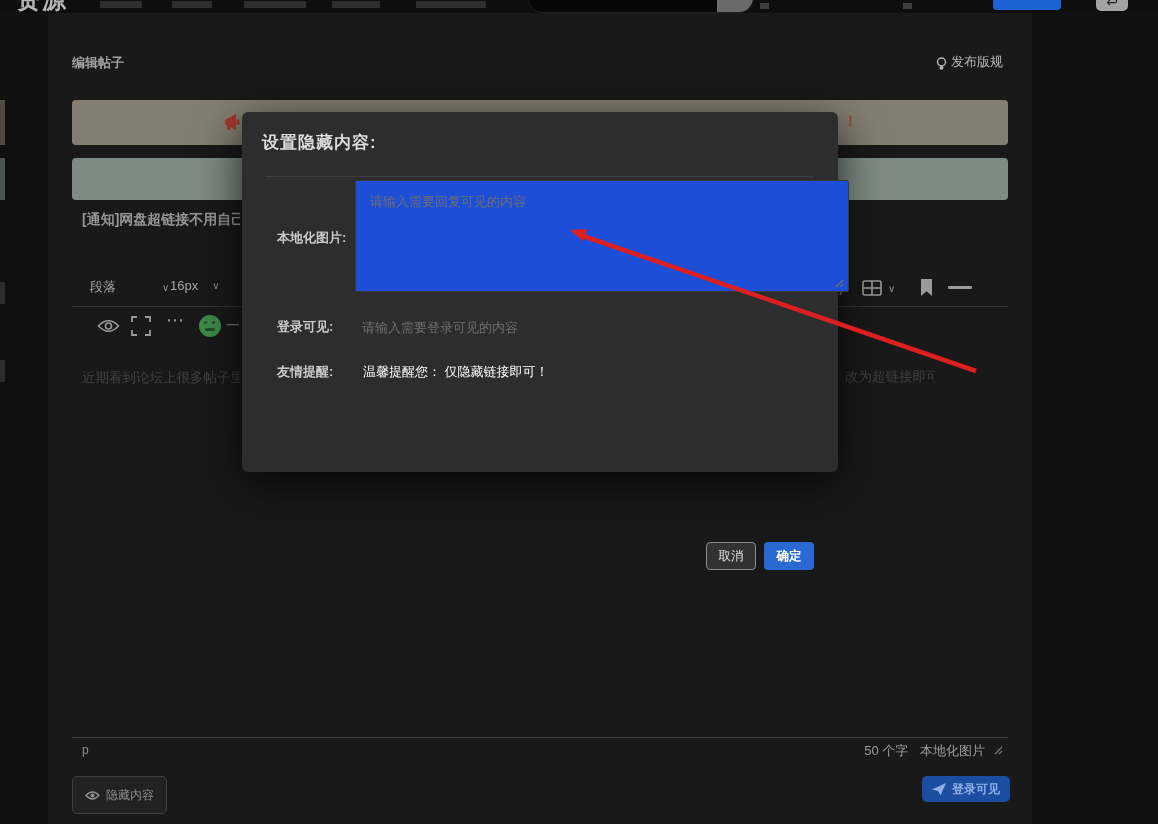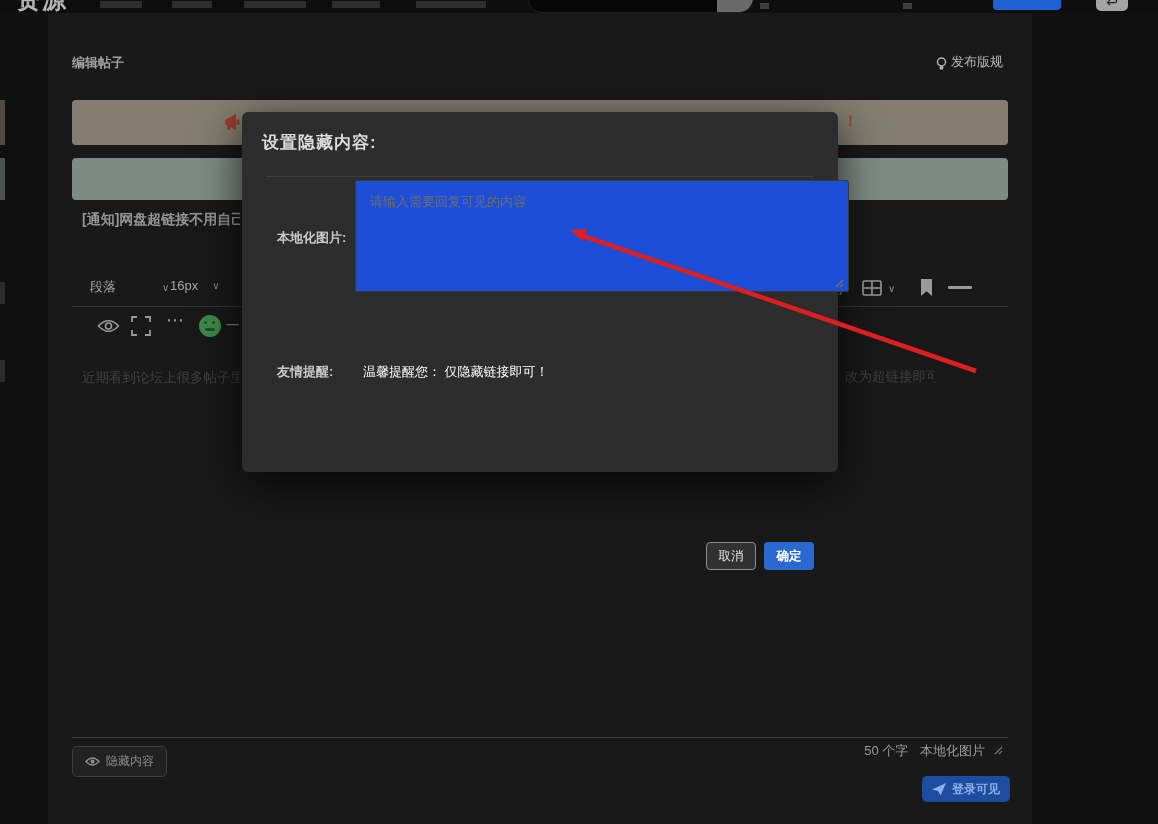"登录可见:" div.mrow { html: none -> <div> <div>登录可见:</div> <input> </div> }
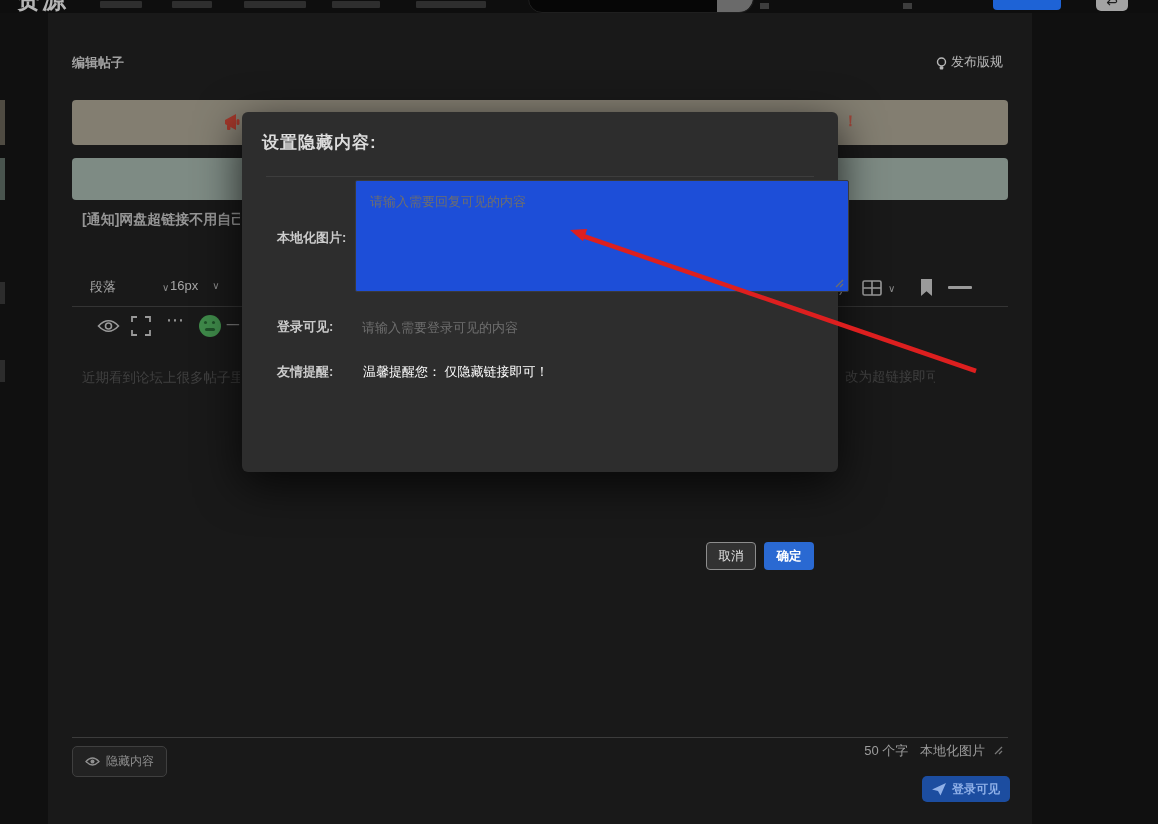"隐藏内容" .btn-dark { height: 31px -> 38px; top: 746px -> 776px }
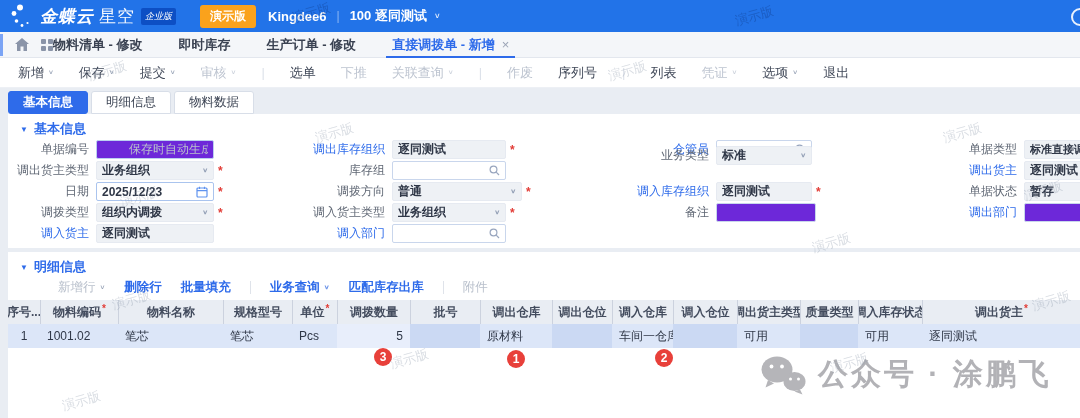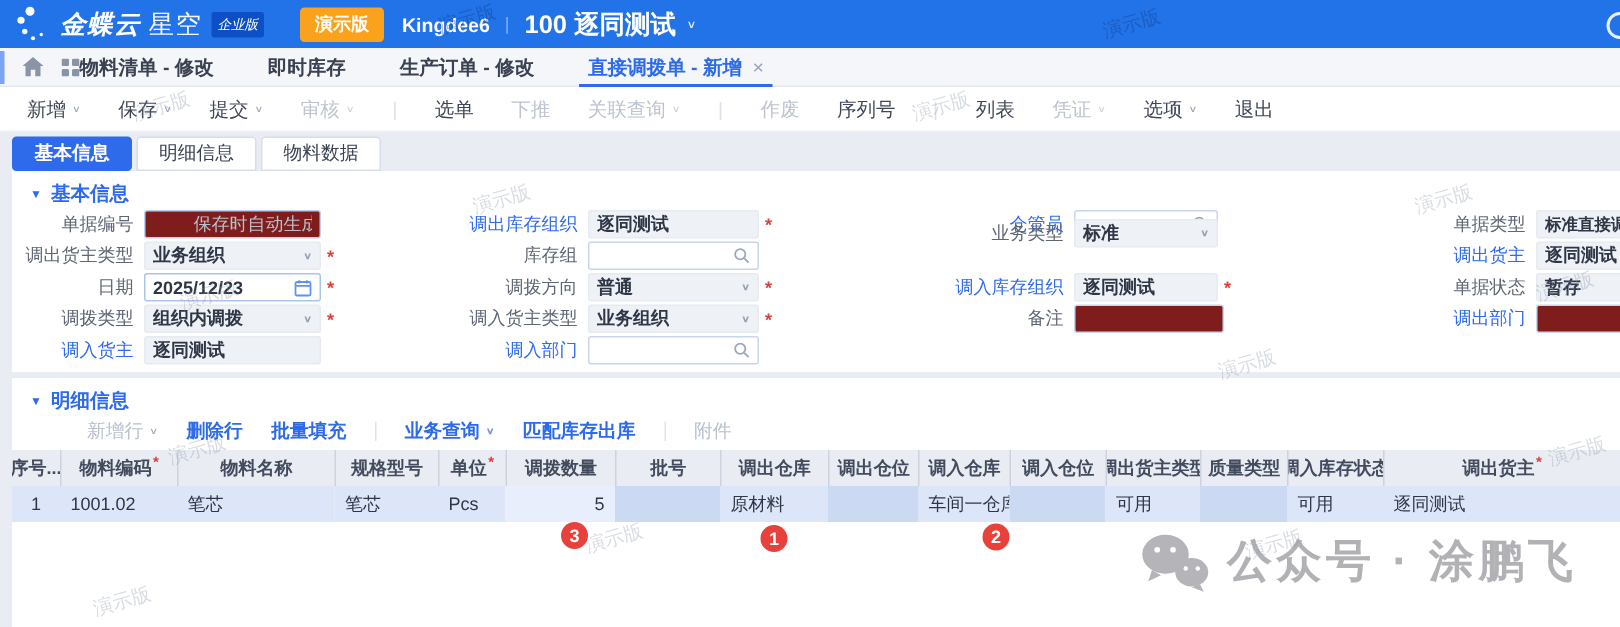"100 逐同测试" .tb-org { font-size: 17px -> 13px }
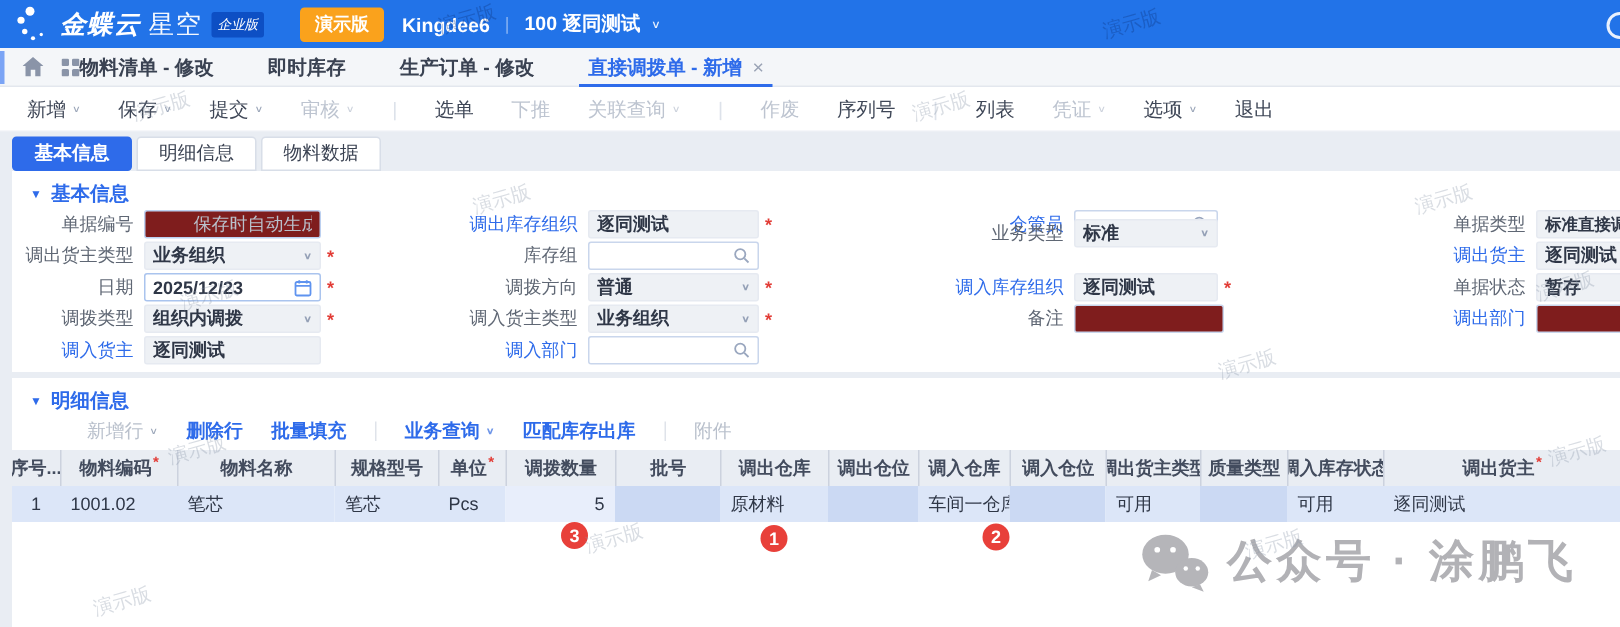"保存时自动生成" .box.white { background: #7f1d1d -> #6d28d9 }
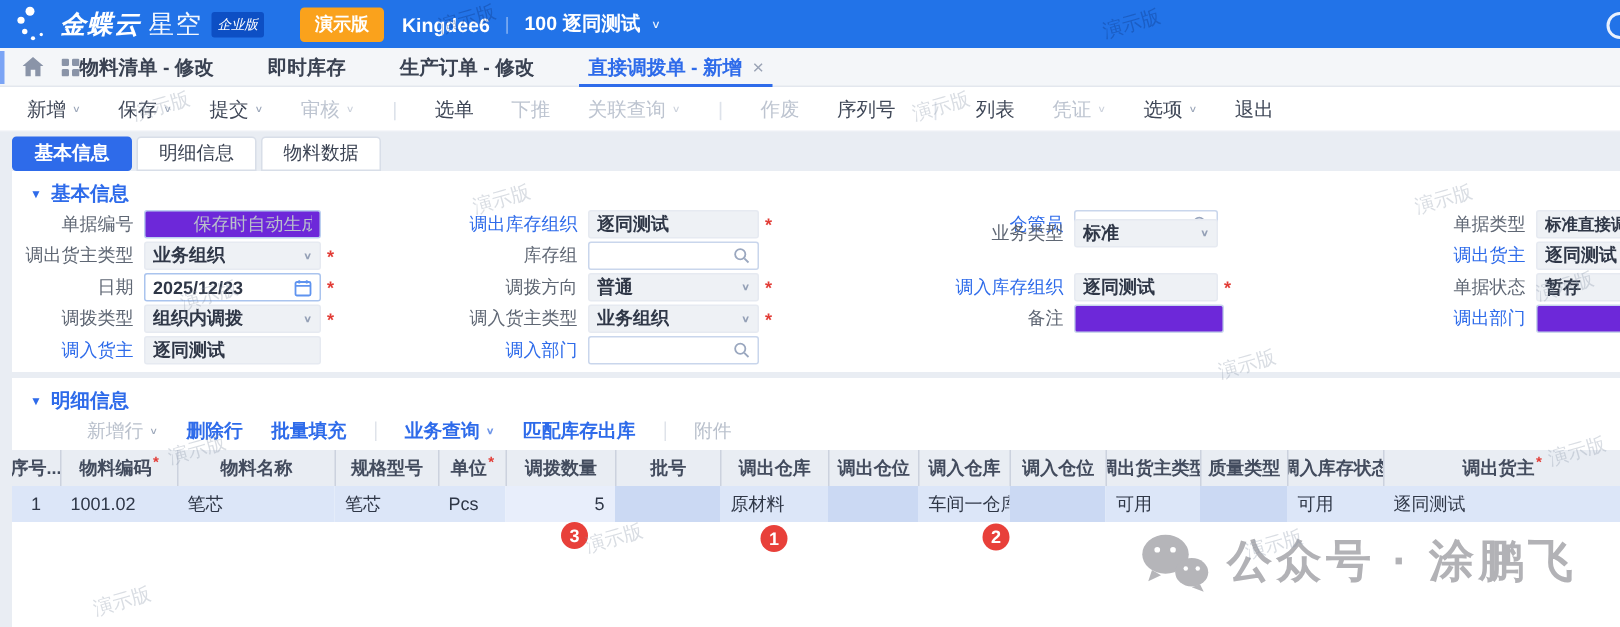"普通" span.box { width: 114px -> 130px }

**********

• Task brief
Output every entry above exactly, minus the pictures.

• Answer area
"登录可见:" div.mrow { html: none -> <div> <div>登录可见:</div> <input> </div> }
"隐藏内容" .btn-dark { height: 31px -> 38px; top: 746px -> 776px }
"100 逐同测试" .tb-org { font-size: 17px -> 13px }
"保存时自动生成" .box.white { background: #7f1d1d -> #6d28d9 }
"普通" span.box { width: 114px -> 130px }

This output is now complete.